What is Roger?

Roger is a front end to a riak key/value store with some authentication and authorization that matches CERNs machine ownership model. Key/Values useful to monitoring are stored, can be updated/queried from anywhere at anytime, or can be used to filter into puppet via compilations. On the machine side they can be used to fire off actions according to value transitions.

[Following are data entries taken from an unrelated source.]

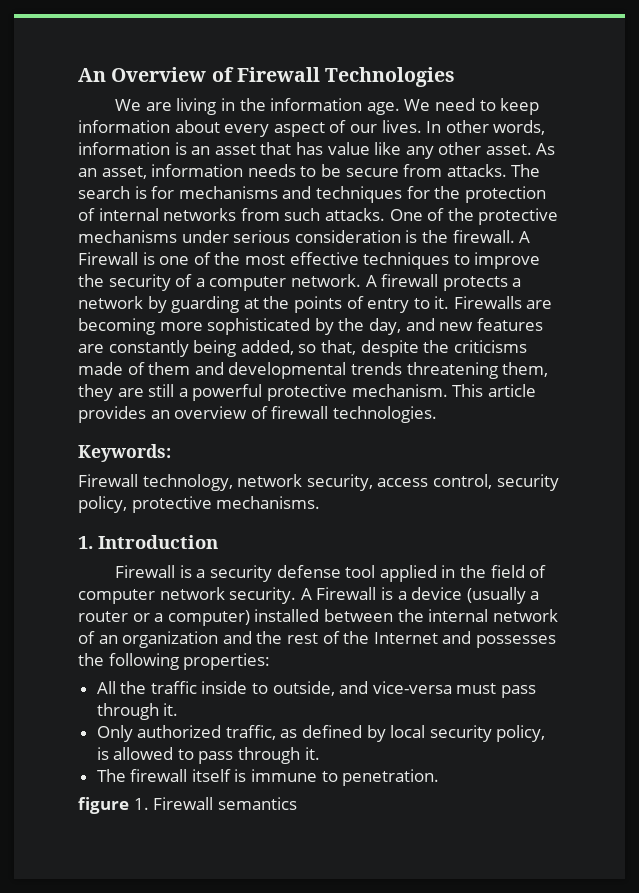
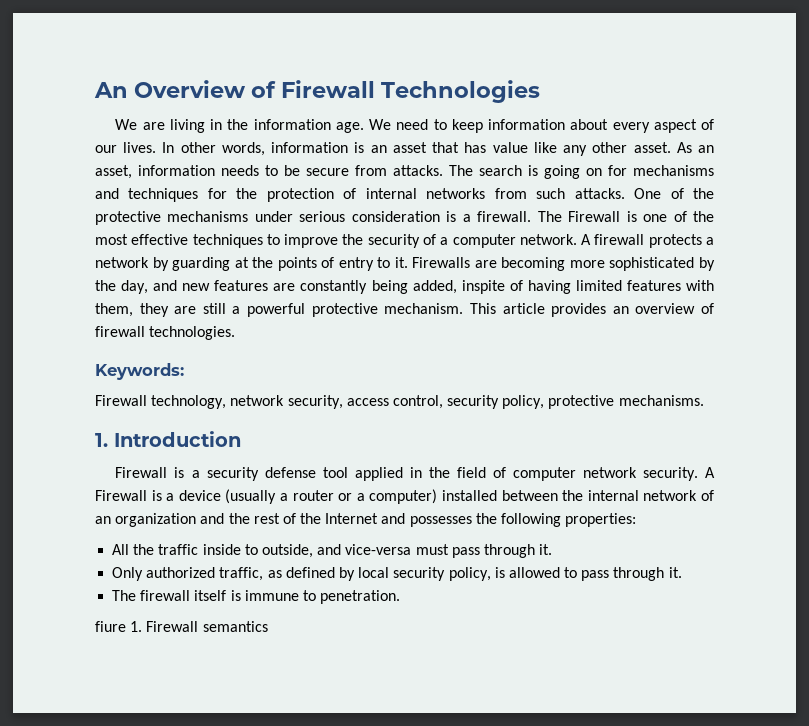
(147, 192) none -> [544,165,602,179] going on
[421,230,531,243] the firewall. A -> [462,211,562,222] a firewall. The
[298,340,527,357] [78,362,498,379] so that, despite the criticisms made of them and developmental trends threatening -> [461,280,714,294] inspite of having limited features with
[78,797,129,814] figure -> [95,621,126,632] fiure

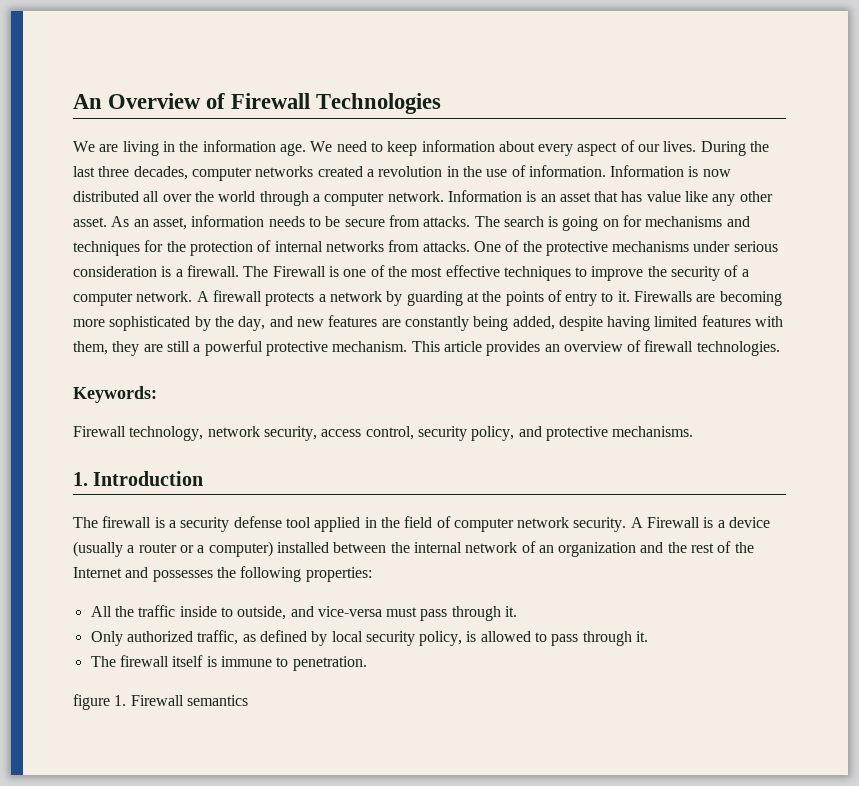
[162,142,349,156] In other words, information -> [700,141,770,156] [73,165,731,181] [73,190,522,206] During the last three decades, computer networks created a revolution in the use of information. Information is now distributed all over the world through a computer network. Information
[536,188,566,199] such -> (420, 246) none
[461,280,523,294] inspite of -> [558,316,603,331] despite
(545, 402) none -> [518,426,542,437] and
[115,467,168,478] Firewall -> [73,516,152,528] The firewall
[95,621,126,632] fiure -> [73,694,110,710] figure

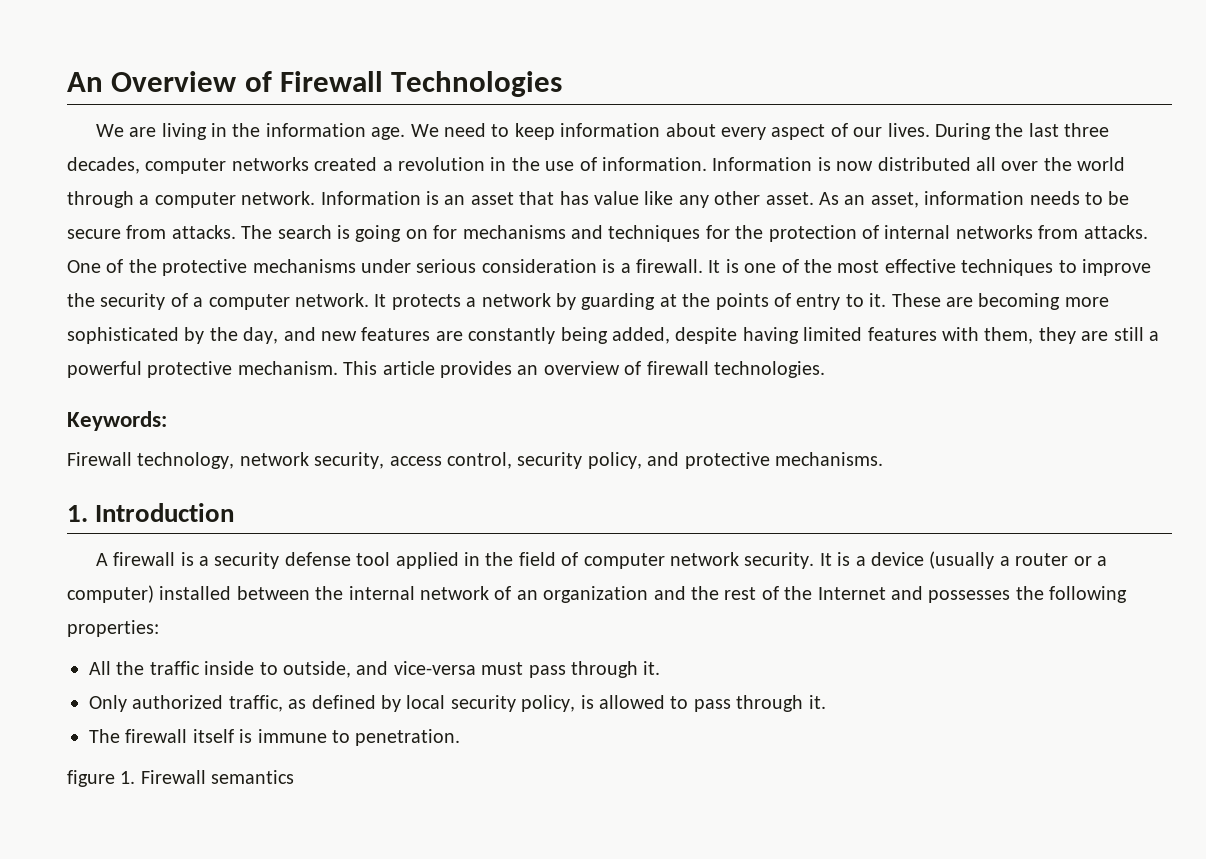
[243,266,326,277] The Firewall -> [708,260,721,273] It
[196,290,262,302] A firewall -> [374,294,387,307] It
[634,291,693,302] Firewalls -> [891,293,941,307] These
[73,517,98,528] The -> [95,553,108,566] A
[630,517,701,528] A Firewall -> [819,553,832,566] It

What keys & values exactly?

Here's an example entry:

$ curl --key ~/private/x509/priv.pem --cert ~/private/x509/bejones.pem -k https://aiteigi01.cern.ch:8202/roger/v1/state/aiteigi01.cern.ch/
{"app_alarmed": false, "appstate": "production", "expires": "", "hostname": "aiteigi01.cern.ch", "hw_alarmed": true, "message": "switch hw alarms on", "os_alarmed": false, "update_time": "1375889868", "updated_by": "bejones"}

key description expected values
app_alarmed toggle application alarms for target true or false
os_alarmed toggle operating system alarms for target true or false
hw_alarms toggle hardware alarms for target true or false
appstate is the machine in production or some drain state production, draining, quiesce
expires the time at which an entry will expire epoch time string
hostname name of the machine fqdn
update_time when the entry was created or updated epoch time string
updated_by authenticated user who updated the entry string
message a few words about why string

In the case of expiry, any "get" operation will ensure that if an entry has expired, you get the previous entry from the history. The use case is people wanting to add/remove alarms for a set period of time, as is done currently with sms.

What's the API

It's REST, but for the purposes of monitoring I presume that it's only really queries that you'll be interested in. Please note that in the following examples the server name of the URLs is not going to be production, but the rest should be.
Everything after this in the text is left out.